What to produce: Reproduce each record below in full, word for word, without images.

"""

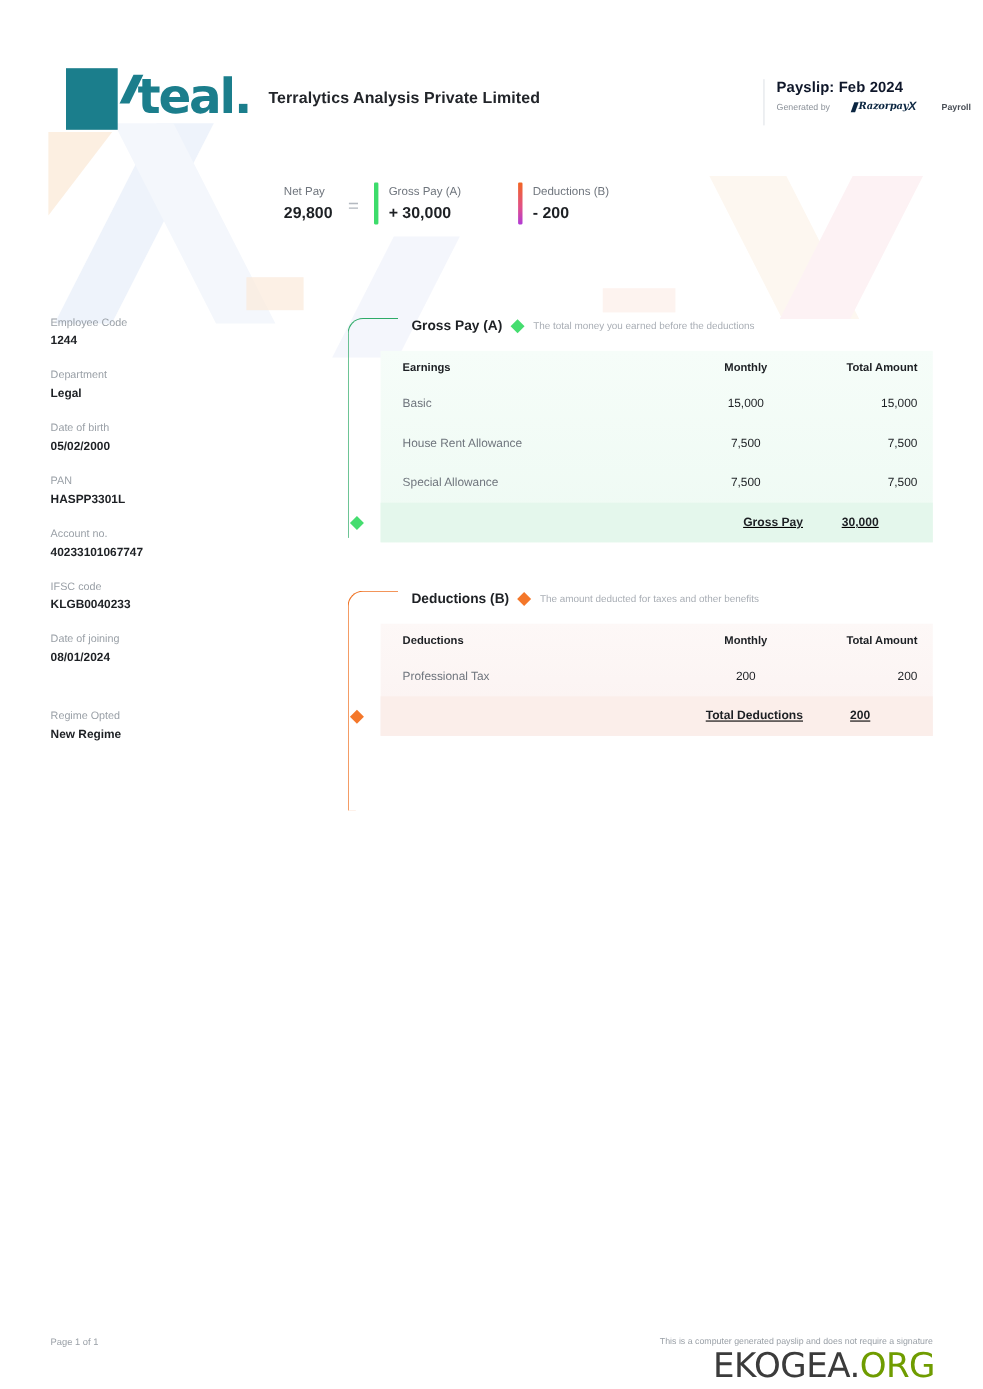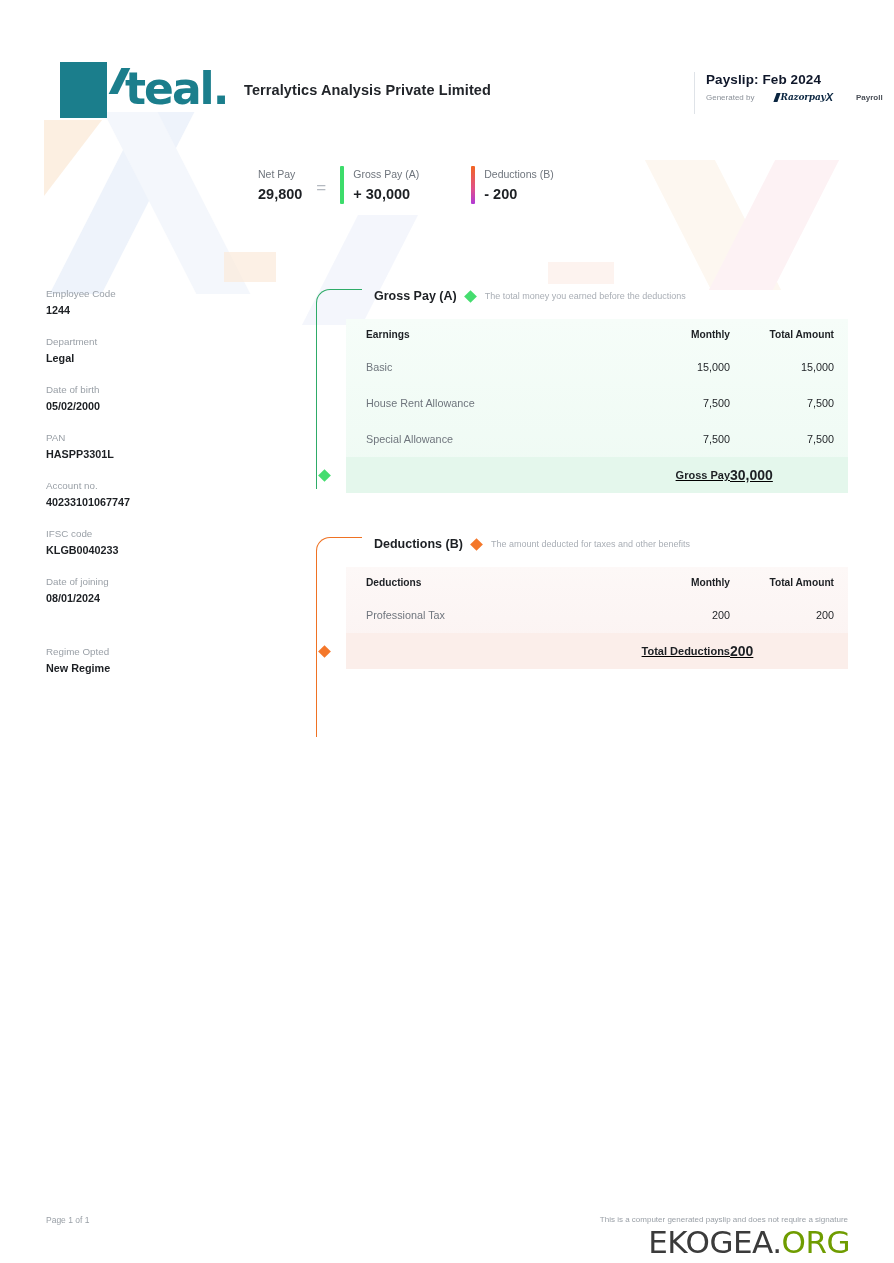--- a/index.html
+++ b/index.html
@@ -118,30 +118,30 @@
   .diamond.green { background:#45dd6f; }
   .diamond.orange { background:#f4772a; }
   .sec-note { margin-left:10px; font-size:9px; color:#a9aeb5; }
 
   .table { position:relative; margin-left:30px; width:502px; margin-top:10px; }
   .table-bg-green { background: linear-gradient(180deg,#f6fdf9 0%, #eefaf3 100%); }
   .table-bg-red { background: linear-gradient(180deg,#fdf8f7 0%, #fbf2f1 100%); }
   .row { display:flex; align-items:center; height:36px; padding:0 14px 0 20px; }
   .row-head { height:30px; }
   .c-name { flex:1; }
-  .c-monthly { width:104px; text-align:right; }
+  .c-monthly { width:104px; text-align:center; }
   .c-total { width:104px; text-align:right; }
   .th { font-size:10.2px; font-weight:700; color:#1d2024; }
   .td { font-size:10.8px; color:#6f757d; }
   .td-num { font-size:10.8px; color:#1d2024; }
   .row-total { height:36px;text-decoration:underline; }
   .row-total.green { background:#e4f7ec; }
   .row-total.red { background:#fbeeea; }
   .tot-label { font-size:11px; font-weight:700; color:#1d2024; text-align:right; flex:1; padding-right:0; }
-  .tot-val { width:104px; text-align:left; font-size:14px; font-weight:700; color:#1d2024; }
+  .tot-val { width:104px; text-align:center; font-size:11px; font-weight:700; color:#1d2024; }
   .tip-diamond { position:absolute; left:-26px; width:9px; height:9px; transform:rotate(45deg); }
   .tip-diamond.green { background:#45dd6f; }
   .tip-diamond.orange { background:#f4772a; }
 
   
   .footer { position:absolute; left:0; bottom:48px; width:894px; }
   .foot-left { position:absolute; left:46px; font-size:8.5px; color:#9aa0a7; }
   .foot-right { position:absolute; right:46px; font-size:8px; color:#9aa0a7; }
   .watermark {
     position:absolute; right:44px; bottom:4px;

"""

Answer to the problem:
--- a/index.html
+++ b/index.html
@@ -118,30 +118,30 @@
   .diamond.green { background:#45dd6f; }
   .diamond.orange { background:#f4772a; }
   .sec-note { margin-left:10px; font-size:9px; color:#a9aeb5; }
 
   .table { position:relative; margin-left:30px; width:502px; margin-top:10px; }
   .table-bg-green { background: linear-gradient(180deg,#f6fdf9 0%, #eefaf3 100%); }
   .table-bg-red { background: linear-gradient(180deg,#fdf8f7 0%, #fbf2f1 100%); }
   .row { display:flex; align-items:center; height:36px; padding:0 14px 0 20px; }
   .row-head { height:30px; }
   .c-name { flex:1; }
-  .c-monthly { width:104px; text-align:right; }
+  .c-monthly { width:104px; text-align:center; }
   .c-total { width:104px; text-align:right; }
   .th { font-size:10.2px; font-weight:700; color:#1d2024; }
   .td { font-size:10.8px; color:#6f757d; }
   .td-num { font-size:10.8px; color:#1d2024; }
   .row-total { height:36px;text-decoration:underline; }
   .row-total.green { background:#e4f7ec; }
   .row-total.red { background:#fbeeea; }
   .tot-label { font-size:11px; font-weight:700; color:#1d2024; text-align:right; flex:1; padding-right:0; }
-  .tot-val { width:104px; text-align:left; font-size:14px; font-weight:700; color:#1d2024; }
+  .tot-val { width:104px; text-align:center; font-size:11px; font-weight:700; color:#1d2024; }
   .tip-diamond { position:absolute; left:-26px; width:9px; height:9px; transform:rotate(45deg); }
   .tip-diamond.green { background:#45dd6f; }
   .tip-diamond.orange { background:#f4772a; }
 
   
   .footer { position:absolute; left:0; bottom:48px; width:894px; }
   .foot-left { position:absolute; left:46px; font-size:8.5px; color:#9aa0a7; }
   .foot-right { position:absolute; right:46px; font-size:8px; color:#9aa0a7; }
   .watermark {
     position:absolute; right:44px; bottom:4px;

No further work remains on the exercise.